(Beginning of RECORD EXTRACTS)

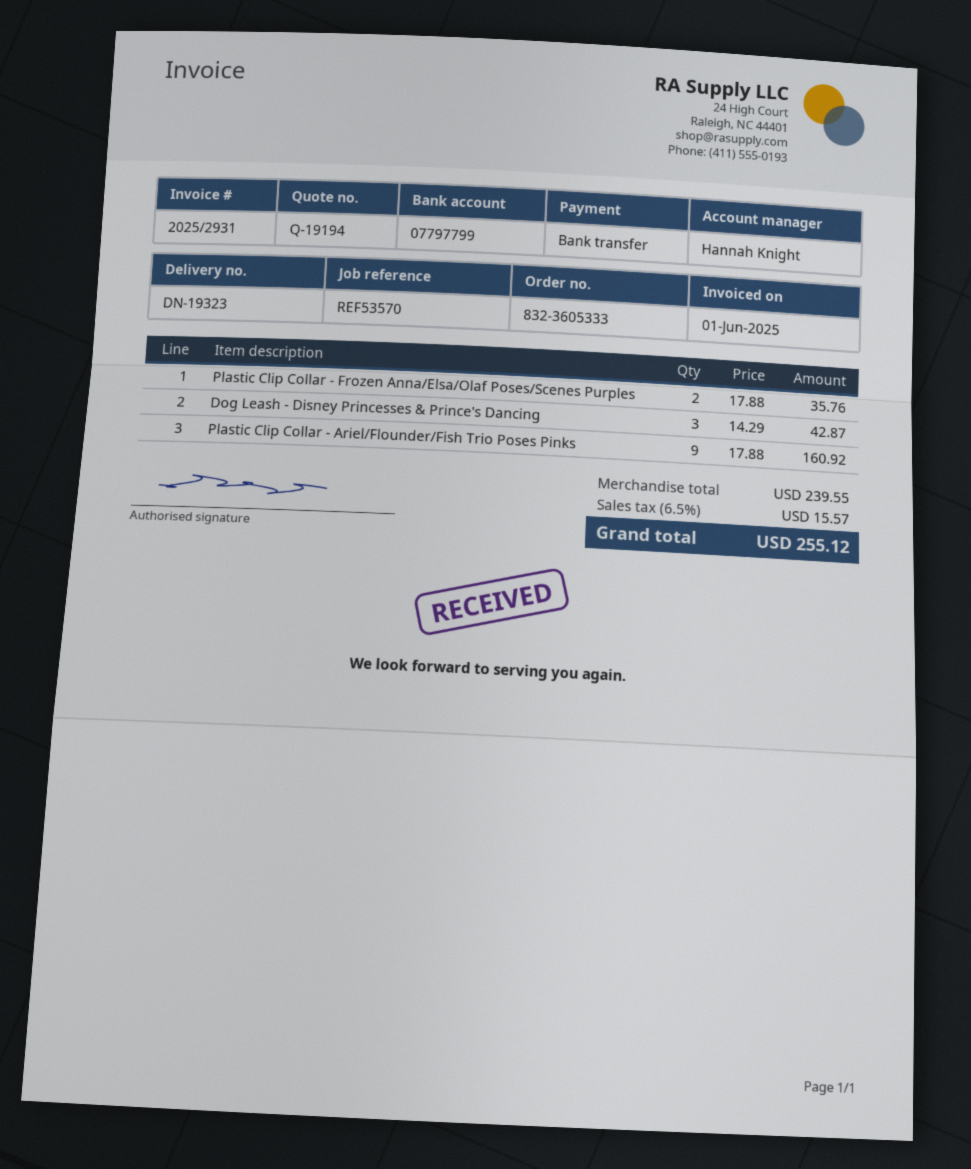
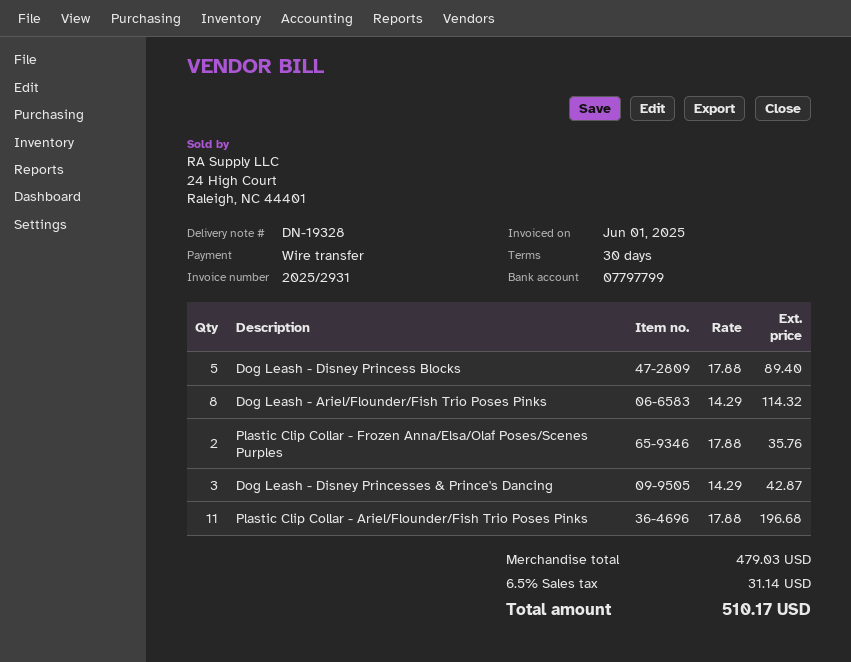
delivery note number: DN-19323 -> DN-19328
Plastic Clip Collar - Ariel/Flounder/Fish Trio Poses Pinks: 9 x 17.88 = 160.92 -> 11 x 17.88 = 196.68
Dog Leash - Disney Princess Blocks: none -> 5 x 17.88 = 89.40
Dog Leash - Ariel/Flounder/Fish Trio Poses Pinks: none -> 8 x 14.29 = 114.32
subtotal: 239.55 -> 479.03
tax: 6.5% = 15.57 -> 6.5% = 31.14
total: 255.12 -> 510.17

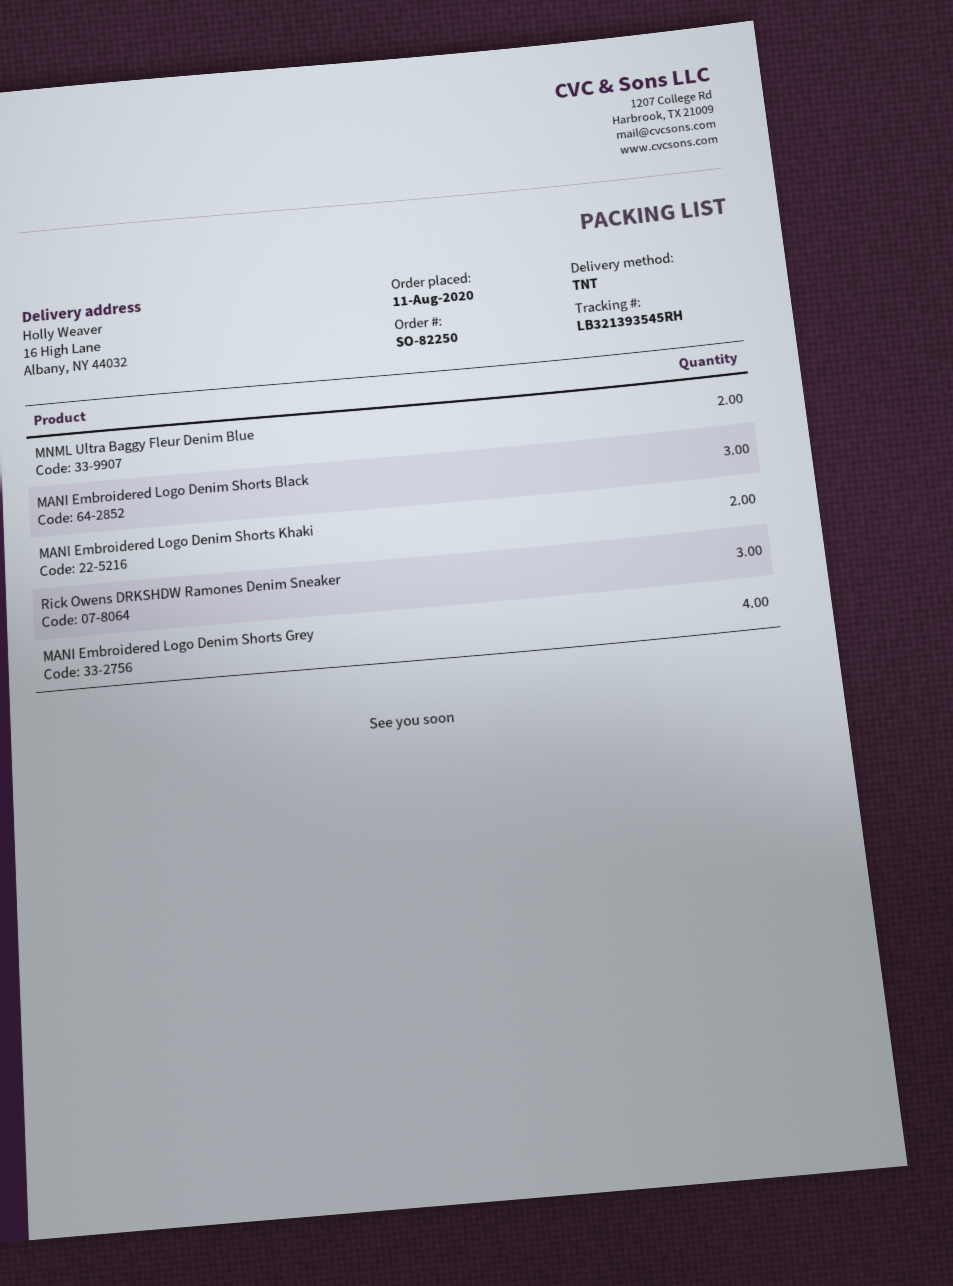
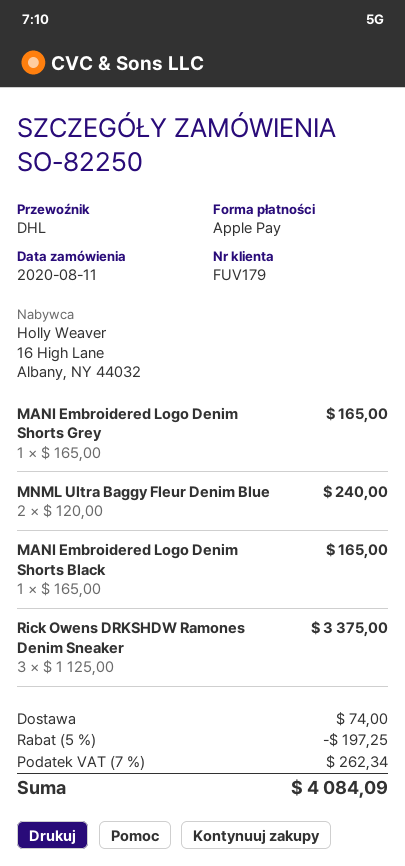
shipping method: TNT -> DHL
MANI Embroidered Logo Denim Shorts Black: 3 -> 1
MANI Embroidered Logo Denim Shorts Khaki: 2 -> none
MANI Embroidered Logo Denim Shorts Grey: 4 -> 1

(End of RECORD EXTRACTS)
(Beginning of RECORD EXTRACTS)

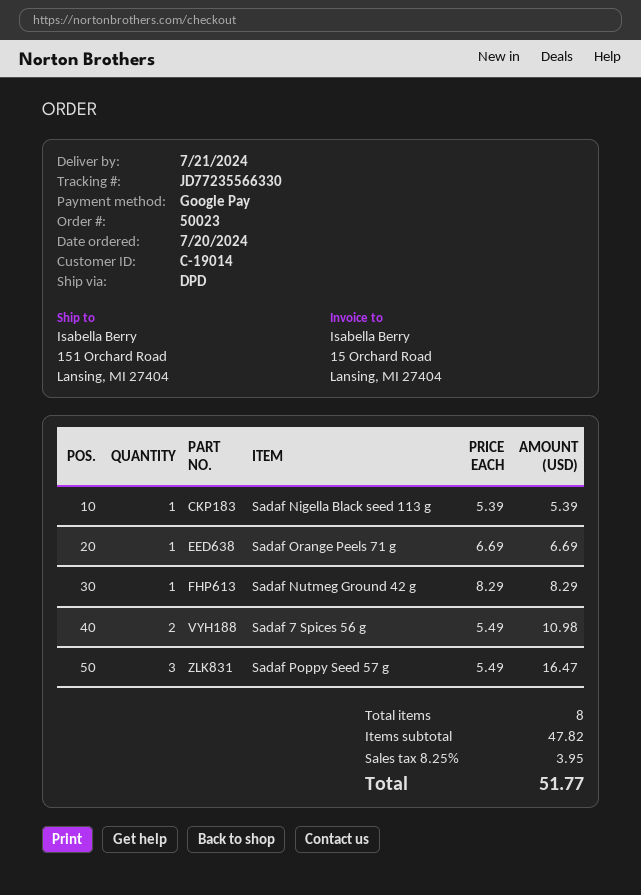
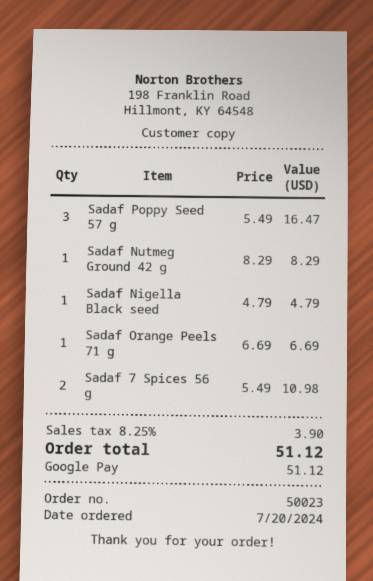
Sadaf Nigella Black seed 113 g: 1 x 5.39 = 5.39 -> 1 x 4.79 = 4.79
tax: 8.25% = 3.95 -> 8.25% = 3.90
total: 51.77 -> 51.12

(End of RECORD EXTRACTS)
(Beginning of RECORD EXTRACTS)

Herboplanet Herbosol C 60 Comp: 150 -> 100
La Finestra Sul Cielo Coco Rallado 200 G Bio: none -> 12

(End of RECORD EXTRACTS)

◆ **EXERCISE AIM**: Write out, from the lines above, only those from the line with "MANI Embroidered Logo Denim Shorts Black: 3" to the line with "MANI Embroidered Logo Denim Shorts Grey: 4", exactly as given, including the first and the last.

◆ **SOLUTION TO THE EXERCISE**:
MANI Embroidered Logo Denim Shorts Black: 3 -> 1
MANI Embroidered Logo Denim Shorts Khaki: 2 -> none
MANI Embroidered Logo Denim Shorts Grey: 4 -> 1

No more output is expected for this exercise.